This week in arts and entertainment history hosted five monumental events that’ll be remembered for decades to come. From the release of one of cinema’s most beloved films to the premiere of one of adult animation’s most successful shows, The PHOENIX looks back on five events that shaped modern entertainment.
“City Lights” premieres at the Los Angeles Theatre (1/30/31)
By 1931, English actor, writer and director Charlie Chaplin had become fairly well known after the release of his films “The Gold Rush” and “The Circus.” In addition, by 1931 the use of sound had been officially adopted by Hollywood as the next frontier for filmmaking. Despite what other filmmakers in Hollywood were doing, Chaplin demanded his film,“City Lights,” be soundless. His stubbornness resulted in what many film critics call one of the greatest silent films ever made.

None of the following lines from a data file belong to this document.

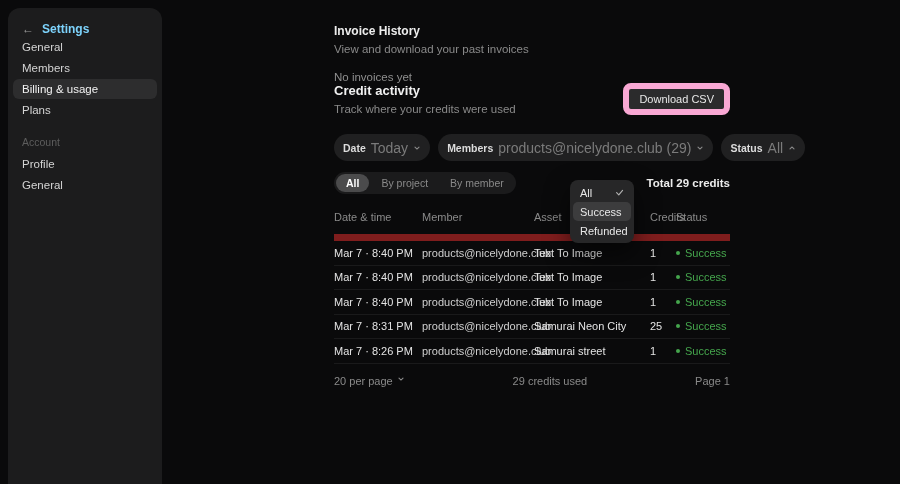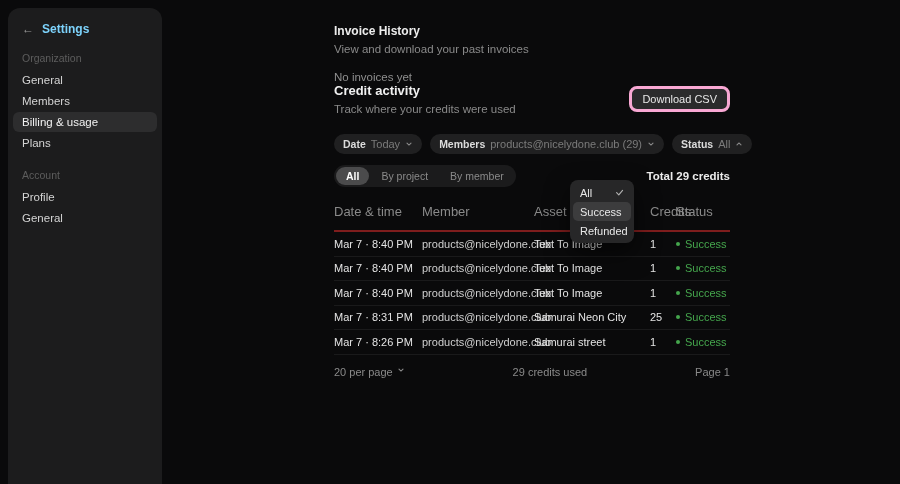--- a/index.html
+++ b/index.html
@@ -46,37 +46,37 @@
   .invoice-title { margin-top:24px; font-size:12px; font-weight:700; color:#ececec; }
   .invoice-sub { margin-top:5px; font-size:11.5px; color:#8a8a8a; }
   .invoice-empty { margin-top:16px; font-size:11.5px; color:#8f8f8f; }
 
   .credit-header {
     display:flex; justify-content:space-between; align-items:center;
   }
   .credit-title { font-size:13px; font-weight:700; color:#f0f0f0; }
   .credit-sub { margin-top:5px; font-size:11.5px; color:#8a8a8a; }
   .csv-btn {
-    background:#2b2b2c; border:3px solid #f9a8d4;
+    background:#2b2b2c; border:6px solid #f9a8d4;
     border-radius:8px;
     padding:4px 10px;
     font-size:11px; color:#e8e8e8;
     font-family:inherit;
     cursor:pointer;
   }
 
   
   .filters { margin-top:19px; display:flex; gap:8px; }
   .pill {
     background:#202021; border-radius:999px;
-    height:20px; display:flex; align-items:center; gap:5px;
+    height:27px; display:flex; align-items:center; gap:5px;
     padding:0 9px; cursor:pointer; white-space:nowrap;
   }
   .pill-label { font-size:10.5px; font-weight:700; color:#dcdcdc; }
-  .pill-value { font-size:11px; color:#7b7b7b; }
+  .pill-value { font-size:14px; color:#7b7b7b; }
   .chev { display:flex; align-items:center; }
   .chev svg { display:block; }
   .chev.up svg { transform:rotate(180deg); }
 
   
   .tabs-row { margin-top:11px; display:flex; justify-content:space-between; align-items:center; }
   .segmented {
     background:#1b1b1c; border-radius:999px;
     padding:2px; display:flex; gap:2px;
   }
@@ -89,23 +89,23 @@
   .total-credits { font-size:11.5px; font-weight:700; color:#ececec; }
 
   
   .table { margin-top:13px; }
   .t-grid {
     display:grid;
     grid-template-columns:88px 112px 116px 26px 1fr;
     align-items:center;
   }
   .t-head {
-    font-size:13px; color:#8a8a8a;
+    font-size:11px; color:#8a8a8a;
     padding:4px 0 11px 0;
-    border-bottom:2px solid #7f1d1d;
+    border-bottom:7px solid #7f1d1d;
   }
   .t-row {
     font-size:11px; color:#e4e4e4;
     height:24.5px;
     border-bottom:1px solid #1a1a1b;
   }
   .cell-muted { color:#cfcfcf; }
   .status-cell { color:#45a64d; display:flex; align-items:center; gap:5px; }
   .status-dot { width:4px; height:4px; border-radius:50%; background:#45a64d; display:inline-block; }
 
@@ -140,21 +140,20 @@
 </style>
 </head>
 <body>
 
 <aside class="sidebar">
   <div class="sidebar-header">
     <span class="back-icon">←</span>
     <span class="sidebar-title">Settings</span>
   </div>
 
-  <div class="section-label">Organization</div>
   <div class="side-item">General</div>
   <div class="side-item">Members</div>
   <div class="side-item selected">Billing &amp; usage</div>
   <div class="side-item">Plans</div>
 
   <div class="section-label">Account</div>
   <div class="side-item">Profile</div>
   <div class="side-item">General</div>
 </aside>
 

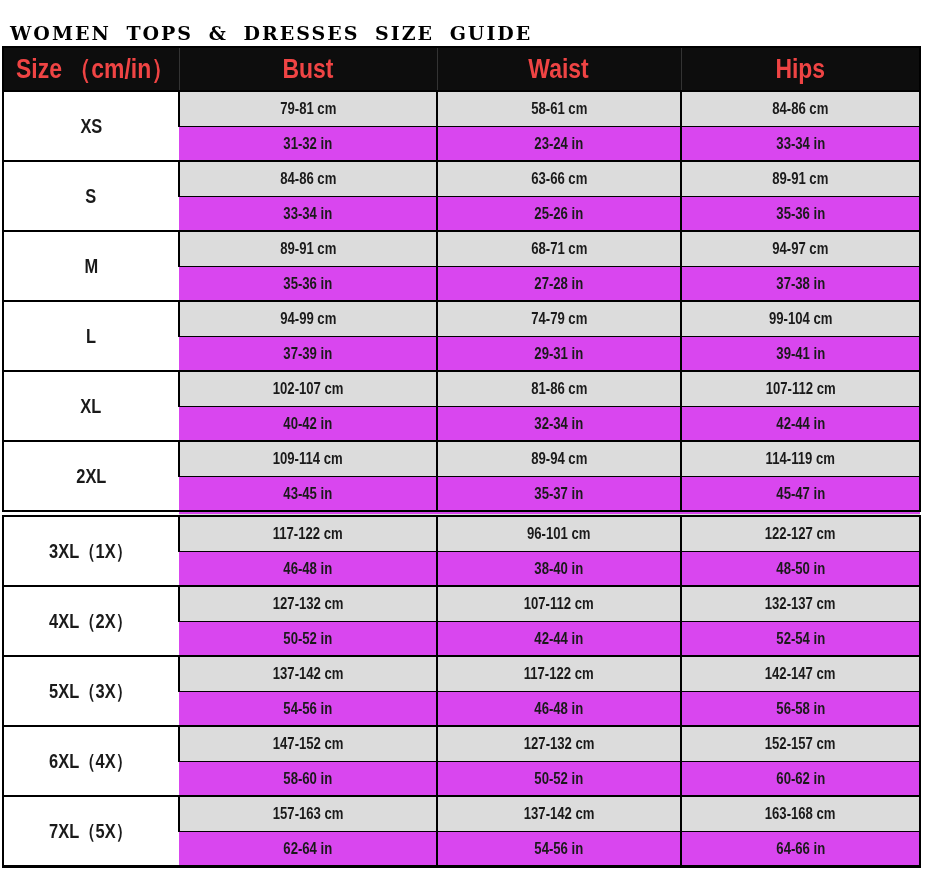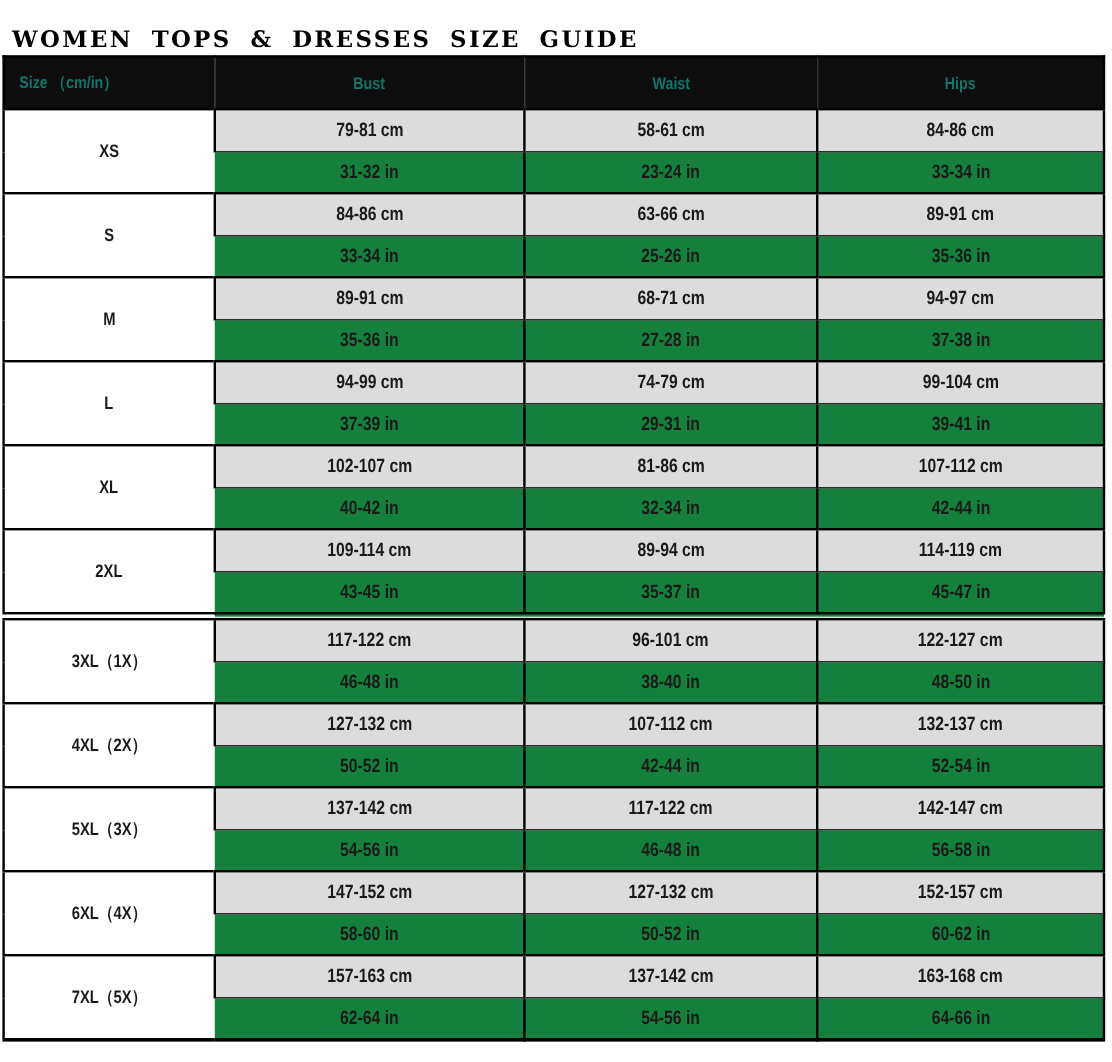--- a/index.html
+++ b/index.html
@@ -36,23 +36,23 @@
     border: 2px solid #000000;
     border-bottom-width: 3px;
   }
   col.c-size  { width: 176px; }
   col.c-bust  { width: 258px; }
   col.c-waist { width: 244px; }
   col.c-hips  { width: 239px; }
 
   thead th {
     background: #0d0d0d;
-    color: #0f766e;
+    color: #ef4444;
     height: 42px;
-    font-size: 14px;
+    font-size: 27px;
     font-weight: bold;
     text-align: center;
     vertical-align: middle;
     border-left: 1px solid #333;
     padding: 0;
   }
   thead th.size-head {
     text-align: left;
     padding-left: 12px;
     border-left: none;
@@ -71,26 +71,26 @@
   tbody { border-top: 2px solid #000000; }
   tbody.plus-divider { border-top: 7px double #000000; }
 
   tr.cm-row td.val-cell {
     background: #dcdcdc;
     height: 34px;
     border-bottom: 1px solid #000000;
     margin-left: 39px;
   }
   tr.in-row td.val-cell {
-    background: #15803d;
+    background: #d946ef;
     height: 33px;
   }
   td.size-cell {
     background: #ffffff;
-    font-size: 15px;
+    font-size: 20px;
   }
 
   
   .cond {
     display: inline-block;
     transform: scaleX(0.82);
     transform-origin: center center;
     letter-spacing: 0px;
     white-space: nowrap;
   }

The Los Angeles Theatre premiere of “City Lights” in 1931 attracted prominent figures such as Albert Einstein and received a standing ovation. The film’s timeless story about a hapless man’s love for a blind flower girl still resonates today with audiences of all ages, causing them to laugh and cry more than eight decades later.
“Of Mice and Men” is published (2/6/37)
John Steinbeck’s (“The Grapes of Wrath,” “East of Eden”) early masterpiece, “Of Mice and Men,” follows two of literature’s most iconic characters, Lenny Small and George Milton, as they work the fields of a California farm. The beautiful, honest and heartbreaking friendship between the two has compelled new readers since its release in 1937.
There’s a reason students across the country often study “Of Mice and Men.” The novel is a character study and examination of the distant promise of the American Dream, and Steinbeck’s prose is natural and digestible for readers. Although a story about migrant farm workers in Depression-era California might not sound appealing to high school students at first, “Of Mice and Men” will have readers of all ages heartbroken by its infamous last scene.
Buddy Holly’s plane crashes in Iowa (2/3/59)
On Feb. 3, 1959, rock-and-roll pioneer Buddy Holly boarded a plane to Moorehead, Minnesota that crashed near Clear Lake, Iowa, with fellow rockers Richie Valens and J.P. “The Big Bopper” Richardson also on board. Today, this tragic event is known as “The Day the Music Died,” a phrase made famous by Don McLean’s folk ballad, “American Pie.”
Holly is often credited as a major influence for artists, such as Bob Dylan and The Beatles, and an early superstar of rock-and-roll. His unique hiccupping vocals and iconic appearance have kept him relevant to this day. In 2010, Rolling Stone magazine ranked him the 13th greatest artist of all time.
The Late Show with David Letterman premieres on NBC (2/1/82)
Before David Letterman was the legendary TV host he’s known as today, he was a sarcastic comedian from New York who just landed his own show. On Feb. 1, 1982, after an odd cold open featuring a group of female dancers dressed as peacocks, Letterman delivered his first monologue and proceeded to give a dry-humored tour of his new studio. Afterward, he welcomed his first guest, Bill Murray.
Over the next 33 years, Letterman grew to superstardom in Late Night television. On May 20, 2015, the final episode of the “Late Show with David Letterman” premiered to a viewership of 13.76 million, placing it just outside the top-50 most watched series finales in television history.
The pilot episode of “Family Guy” premieres (1/31/99)
“Death Has a Shadow,” the first episode of “Family Guy,” made its debut after Super Bowl XXXIII. The story, written by creator Seth MacFarlane, involved Peter Griffin signing up for welfare after losing his job. However, after receiving more money than anticipated, he ends up dumping much of it from a blimp above an ongoing Super Bowl game.
The pilot garnered 22 million viewers upon its release, but it immediately sparked controversy regarding its mature animated content. Today, “Family Guy” still divides audiences with its contentious sense of humor and sometimes-ravenous fan base. In 2013, TV Guide Magazine ranked the show the ninth greatest cartoon of all time.